▶ **YOUR GOAL**: Please repeat the data shown below, word for word.

EXERCISE INPUTS Block Start

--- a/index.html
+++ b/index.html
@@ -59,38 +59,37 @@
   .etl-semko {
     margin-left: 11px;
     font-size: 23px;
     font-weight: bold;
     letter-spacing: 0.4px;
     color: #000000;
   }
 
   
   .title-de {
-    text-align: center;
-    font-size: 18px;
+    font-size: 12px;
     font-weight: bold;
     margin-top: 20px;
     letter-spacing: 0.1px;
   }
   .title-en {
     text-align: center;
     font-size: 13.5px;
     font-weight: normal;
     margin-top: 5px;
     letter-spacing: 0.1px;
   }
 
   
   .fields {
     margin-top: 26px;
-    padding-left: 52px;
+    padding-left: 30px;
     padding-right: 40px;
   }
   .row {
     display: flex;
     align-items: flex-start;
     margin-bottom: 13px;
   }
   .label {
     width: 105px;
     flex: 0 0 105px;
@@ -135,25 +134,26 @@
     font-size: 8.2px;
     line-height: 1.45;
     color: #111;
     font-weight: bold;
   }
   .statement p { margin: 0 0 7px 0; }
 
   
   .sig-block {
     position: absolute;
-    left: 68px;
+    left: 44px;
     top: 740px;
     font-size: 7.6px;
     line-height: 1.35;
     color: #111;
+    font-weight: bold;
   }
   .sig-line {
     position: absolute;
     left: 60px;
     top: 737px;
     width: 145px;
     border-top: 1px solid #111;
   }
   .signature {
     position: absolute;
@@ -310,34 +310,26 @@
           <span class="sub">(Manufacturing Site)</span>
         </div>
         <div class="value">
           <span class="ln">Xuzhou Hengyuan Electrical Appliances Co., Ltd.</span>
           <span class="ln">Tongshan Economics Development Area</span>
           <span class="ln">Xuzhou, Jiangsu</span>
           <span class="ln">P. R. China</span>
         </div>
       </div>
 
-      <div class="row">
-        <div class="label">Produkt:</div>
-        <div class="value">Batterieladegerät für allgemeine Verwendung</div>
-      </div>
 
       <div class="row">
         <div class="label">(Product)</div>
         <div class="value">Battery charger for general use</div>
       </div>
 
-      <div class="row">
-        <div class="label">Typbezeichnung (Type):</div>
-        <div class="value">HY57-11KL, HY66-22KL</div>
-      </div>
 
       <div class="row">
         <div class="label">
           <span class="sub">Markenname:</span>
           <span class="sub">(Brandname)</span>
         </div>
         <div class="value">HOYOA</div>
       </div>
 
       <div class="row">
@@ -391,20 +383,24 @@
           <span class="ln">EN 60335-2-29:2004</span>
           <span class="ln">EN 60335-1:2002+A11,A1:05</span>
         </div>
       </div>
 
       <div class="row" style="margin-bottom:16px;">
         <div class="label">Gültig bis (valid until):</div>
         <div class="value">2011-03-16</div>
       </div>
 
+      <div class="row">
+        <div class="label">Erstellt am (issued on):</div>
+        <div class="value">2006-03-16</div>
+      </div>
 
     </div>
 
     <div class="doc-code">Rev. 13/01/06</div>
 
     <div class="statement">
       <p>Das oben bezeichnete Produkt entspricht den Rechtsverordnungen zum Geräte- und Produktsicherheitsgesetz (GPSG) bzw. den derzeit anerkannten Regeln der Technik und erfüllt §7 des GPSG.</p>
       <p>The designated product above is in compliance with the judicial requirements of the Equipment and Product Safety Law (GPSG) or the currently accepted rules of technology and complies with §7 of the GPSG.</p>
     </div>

EXERCISE INPUTS Block End

▶ **EXERCISE RESULT**:
--- a/index.html
+++ b/index.html
@@ -59,38 +59,37 @@
   .etl-semko {
     margin-left: 11px;
     font-size: 23px;
     font-weight: bold;
     letter-spacing: 0.4px;
     color: #000000;
   }
 
   
   .title-de {
-    text-align: center;
-    font-size: 18px;
+    font-size: 12px;
     font-weight: bold;
     margin-top: 20px;
     letter-spacing: 0.1px;
   }
   .title-en {
     text-align: center;
     font-size: 13.5px;
     font-weight: normal;
     margin-top: 5px;
     letter-spacing: 0.1px;
   }
 
   
   .fields {
     margin-top: 26px;
-    padding-left: 52px;
+    padding-left: 30px;
     padding-right: 40px;
   }
   .row {
     display: flex;
     align-items: flex-start;
     margin-bottom: 13px;
   }
   .label {
     width: 105px;
     flex: 0 0 105px;
@@ -135,25 +134,26 @@
     font-size: 8.2px;
     line-height: 1.45;
     color: #111;
     font-weight: bold;
   }
   .statement p { margin: 0 0 7px 0; }
 
   
   .sig-block {
     position: absolute;
-    left: 68px;
+    left: 44px;
     top: 740px;
     font-size: 7.6px;
     line-height: 1.35;
     color: #111;
+    font-weight: bold;
   }
   .sig-line {
     position: absolute;
     left: 60px;
     top: 737px;
     width: 145px;
     border-top: 1px solid #111;
   }
   .signature {
     position: absolute;
@@ -310,34 +310,26 @@
           <span class="sub">(Manufacturing Site)</span>
         </div>
         <div class="value">
           <span class="ln">Xuzhou Hengyuan Electrical Appliances Co., Ltd.</span>
           <span class="ln">Tongshan Economics Development Area</span>
           <span class="ln">Xuzhou, Jiangsu</span>
           <span class="ln">P. R. China</span>
         </div>
       </div>
 
-      <div class="row">
-        <div class="label">Produkt:</div>
-        <div class="value">Batterieladegerät für allgemeine Verwendung</div>
-      </div>
 
       <div class="row">
         <div class="label">(Product)</div>
         <div class="value">Battery charger for general use</div>
       </div>
 
-      <div class="row">
-        <div class="label">Typbezeichnung (Type):</div>
-        <div class="value">HY57-11KL, HY66-22KL</div>
-      </div>
 
       <div class="row">
         <div class="label">
           <span class="sub">Markenname:</span>
           <span class="sub">(Brandname)</span>
         </div>
         <div class="value">HOYOA</div>
       </div>
 
       <div class="row">
@@ -391,20 +383,24 @@
           <span class="ln">EN 60335-2-29:2004</span>
           <span class="ln">EN 60335-1:2002+A11,A1:05</span>
         </div>
       </div>
 
       <div class="row" style="margin-bottom:16px;">
         <div class="label">Gültig bis (valid until):</div>
         <div class="value">2011-03-16</div>
       </div>
 
+      <div class="row">
+        <div class="label">Erstellt am (issued on):</div>
+        <div class="value">2006-03-16</div>
+      </div>
 
     </div>
 
     <div class="doc-code">Rev. 13/01/06</div>
 
     <div class="statement">
       <p>Das oben bezeichnete Produkt entspricht den Rechtsverordnungen zum Geräte- und Produktsicherheitsgesetz (GPSG) bzw. den derzeit anerkannten Regeln der Technik und erfüllt §7 des GPSG.</p>
       <p>The designated product above is in compliance with the judicial requirements of the Equipment and Product Safety Law (GPSG) or the currently accepted rules of technology and complies with §7 of the GPSG.</p>
     </div>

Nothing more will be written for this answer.